How to test?

Mon Apr 27 02:21:39 EDT 2020

>> If I have understood correctly, the objective is to check a dir-tree
>> to ensure that specific directory/file-permissions are in-effect/have
>> not been changed. The specifications come from a .JSON file and may
>> be over-ridden by command-line arguments. Correct?
> 
> Yes.

>>>>>>> How to test this in the best way?
>>
>> The best way to prepare for unit-testing is to have 'units' of code
>> (apologies!).
>>
>> An effective guide is to break the code into functions and methods,
>> so that each performs exactly one piece/unit of work - and only the
>> one. A better guide is that if you cannot name the procedure using
>> one description and want to add an "and" an "or" or some other
>> conjunction, perhaps there should be more than one procedure!
>>
>> For example:
>>
>>   >    for cat in cats:
>>   >          ...
>>   >          for d in scantree(cat.dir):
>>   >              # if `keep_fs` was specified then we must
>>   >              # make sure the file is on the same device
>>   >              if cat.keep_fs and devid != get_devid(d.path):
>>   >                  continue
>>   >
>>   >              cat.check(d)
>>
> 
> Above is part of the main() function. But I could make some part of
> the main() function into its own function. Then the call to check a
> directory could be a function argument. For testing I could reuse that
> function by providing a different function for the check (now it is
> cat.checkid(d) )

There is no $charge for the number of functions used. Don't hesitate!

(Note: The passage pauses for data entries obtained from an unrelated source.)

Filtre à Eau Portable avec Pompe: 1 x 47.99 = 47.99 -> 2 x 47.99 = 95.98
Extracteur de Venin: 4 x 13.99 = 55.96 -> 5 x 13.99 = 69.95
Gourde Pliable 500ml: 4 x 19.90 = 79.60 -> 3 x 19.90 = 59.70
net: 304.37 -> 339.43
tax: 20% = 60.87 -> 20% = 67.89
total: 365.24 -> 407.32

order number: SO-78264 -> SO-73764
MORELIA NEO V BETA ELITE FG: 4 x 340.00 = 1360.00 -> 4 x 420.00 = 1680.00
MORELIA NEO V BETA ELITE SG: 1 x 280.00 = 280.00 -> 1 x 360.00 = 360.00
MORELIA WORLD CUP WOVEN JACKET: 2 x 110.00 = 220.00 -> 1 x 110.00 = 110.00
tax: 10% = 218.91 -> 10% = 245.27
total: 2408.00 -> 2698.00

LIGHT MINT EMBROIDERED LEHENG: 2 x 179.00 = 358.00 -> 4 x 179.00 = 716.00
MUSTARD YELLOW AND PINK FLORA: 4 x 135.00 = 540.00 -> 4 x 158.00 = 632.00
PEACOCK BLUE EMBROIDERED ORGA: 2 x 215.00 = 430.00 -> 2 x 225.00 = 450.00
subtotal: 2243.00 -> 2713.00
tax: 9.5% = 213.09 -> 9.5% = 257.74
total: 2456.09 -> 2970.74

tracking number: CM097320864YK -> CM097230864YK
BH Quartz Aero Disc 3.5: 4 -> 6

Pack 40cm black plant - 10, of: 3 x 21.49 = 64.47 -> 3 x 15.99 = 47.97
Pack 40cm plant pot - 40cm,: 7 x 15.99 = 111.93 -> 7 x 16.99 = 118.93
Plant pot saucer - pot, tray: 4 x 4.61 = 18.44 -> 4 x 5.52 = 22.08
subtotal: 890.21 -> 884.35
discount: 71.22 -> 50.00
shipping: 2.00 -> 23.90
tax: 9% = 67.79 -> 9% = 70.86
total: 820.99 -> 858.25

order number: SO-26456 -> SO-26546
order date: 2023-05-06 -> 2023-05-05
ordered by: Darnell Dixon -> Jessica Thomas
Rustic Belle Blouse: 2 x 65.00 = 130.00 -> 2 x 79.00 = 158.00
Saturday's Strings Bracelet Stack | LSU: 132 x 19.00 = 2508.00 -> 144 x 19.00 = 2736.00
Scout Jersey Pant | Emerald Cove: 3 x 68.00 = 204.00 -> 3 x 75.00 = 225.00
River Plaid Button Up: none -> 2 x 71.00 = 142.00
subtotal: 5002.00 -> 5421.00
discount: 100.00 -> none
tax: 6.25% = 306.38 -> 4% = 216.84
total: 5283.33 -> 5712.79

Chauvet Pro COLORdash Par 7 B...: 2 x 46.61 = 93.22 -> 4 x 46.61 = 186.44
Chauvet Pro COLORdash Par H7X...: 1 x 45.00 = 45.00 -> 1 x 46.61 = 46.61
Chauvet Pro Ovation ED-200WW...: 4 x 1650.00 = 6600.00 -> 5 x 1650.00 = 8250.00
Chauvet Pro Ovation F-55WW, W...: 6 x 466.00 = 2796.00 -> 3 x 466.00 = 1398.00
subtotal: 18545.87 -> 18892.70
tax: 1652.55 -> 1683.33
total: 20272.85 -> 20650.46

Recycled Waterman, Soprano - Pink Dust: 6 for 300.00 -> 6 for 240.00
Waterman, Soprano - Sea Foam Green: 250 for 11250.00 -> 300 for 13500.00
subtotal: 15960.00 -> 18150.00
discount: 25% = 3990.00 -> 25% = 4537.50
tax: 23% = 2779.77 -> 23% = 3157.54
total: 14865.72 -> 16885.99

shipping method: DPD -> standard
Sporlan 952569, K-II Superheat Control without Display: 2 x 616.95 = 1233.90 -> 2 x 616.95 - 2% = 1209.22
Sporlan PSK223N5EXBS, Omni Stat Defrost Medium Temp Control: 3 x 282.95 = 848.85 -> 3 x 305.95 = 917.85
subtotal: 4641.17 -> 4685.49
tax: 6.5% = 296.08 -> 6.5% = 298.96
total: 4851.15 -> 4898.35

Whilst I haven't heard the phrase used recently, we used to talk about 
systems- and program-design being a process of "step-wise 
decomposition". It was likened to peeling layers off an onion, or 
Russian nesting dolls - as one takes 'off' the outer layer, there is 
more inside.

In programming then, the main() calls a bunch of other functions. Each 
of those, calls its own set of sub-functions, and so-on. At first, we 
are talking 'higher levels' of control - and a good choice of function 
names summarises what's going-on/provides the 'plan of attack' and thus 
good "documentation"!

As control passes to the 'lower level' of functions, the level of detail 
increases. You might think of it like a microscope - the more powerful 
the magnification, the more detail is seen; but the field of view has 
narrowed/become more focussed.

The idea of having one function perform one (and only one) function is 
known as "encapsulation". Another term which was a new 'buzz-word', 
decades ago, is "modular programming" - instead of having one long 
program, splitting it up into functional components.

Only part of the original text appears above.